▸ **Exercise goal**:
Lines before the one containing "delivery date: 2022-03-31 -> 2022-03-26" are excluded; reproduce that line and all lines after it in the entries below, exactly.

▸ **Data extracts**:
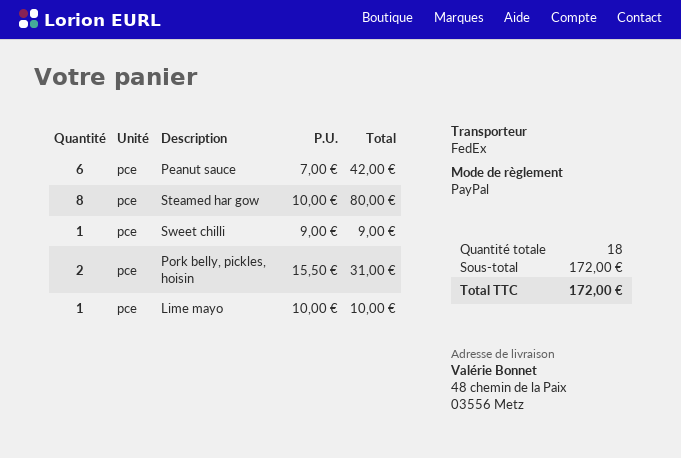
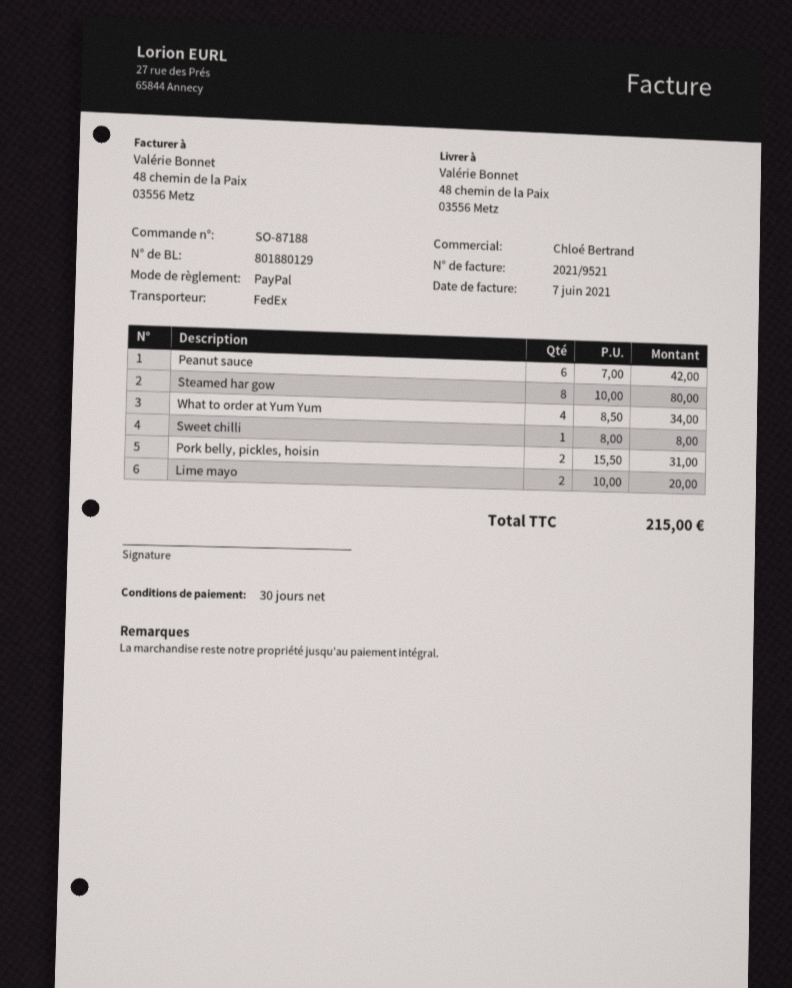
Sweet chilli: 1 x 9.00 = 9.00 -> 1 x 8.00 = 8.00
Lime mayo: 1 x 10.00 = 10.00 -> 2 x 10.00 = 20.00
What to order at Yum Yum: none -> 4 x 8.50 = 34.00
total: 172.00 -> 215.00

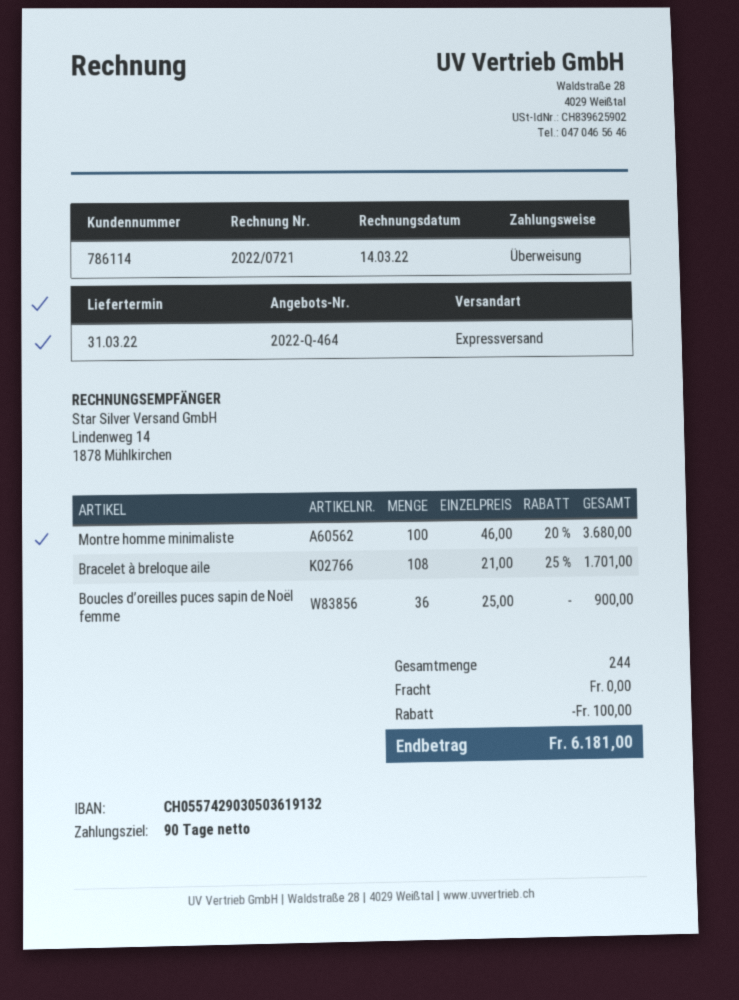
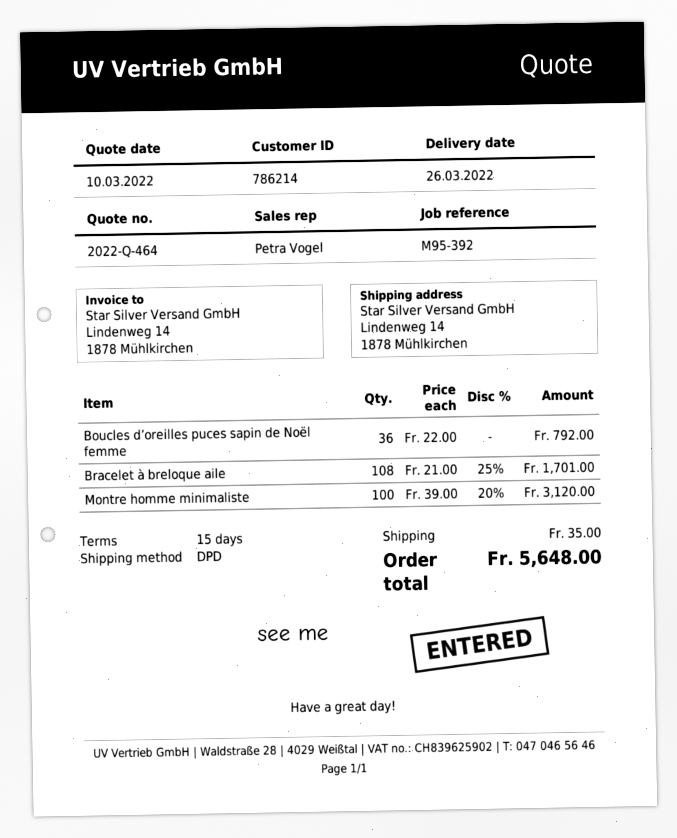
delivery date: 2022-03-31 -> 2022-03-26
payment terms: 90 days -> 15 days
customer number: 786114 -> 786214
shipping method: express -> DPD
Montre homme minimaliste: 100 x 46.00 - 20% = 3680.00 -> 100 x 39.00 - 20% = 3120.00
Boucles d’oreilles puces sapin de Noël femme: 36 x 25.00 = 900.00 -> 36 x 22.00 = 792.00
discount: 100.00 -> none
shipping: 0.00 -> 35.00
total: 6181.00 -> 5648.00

▸ **Completed task**:
delivery date: 2022-03-31 -> 2022-03-26
payment terms: 90 days -> 15 days
customer number: 786114 -> 786214
shipping method: express -> DPD
Montre homme minimaliste: 100 x 46.00 - 20% = 3680.00 -> 100 x 39.00 - 20% = 3120.00
Boucles d’oreilles puces sapin de Noël femme: 36 x 25.00 = 900.00 -> 36 x 22.00 = 792.00
discount: 100.00 -> none
shipping: 0.00 -> 35.00
total: 6181.00 -> 5648.00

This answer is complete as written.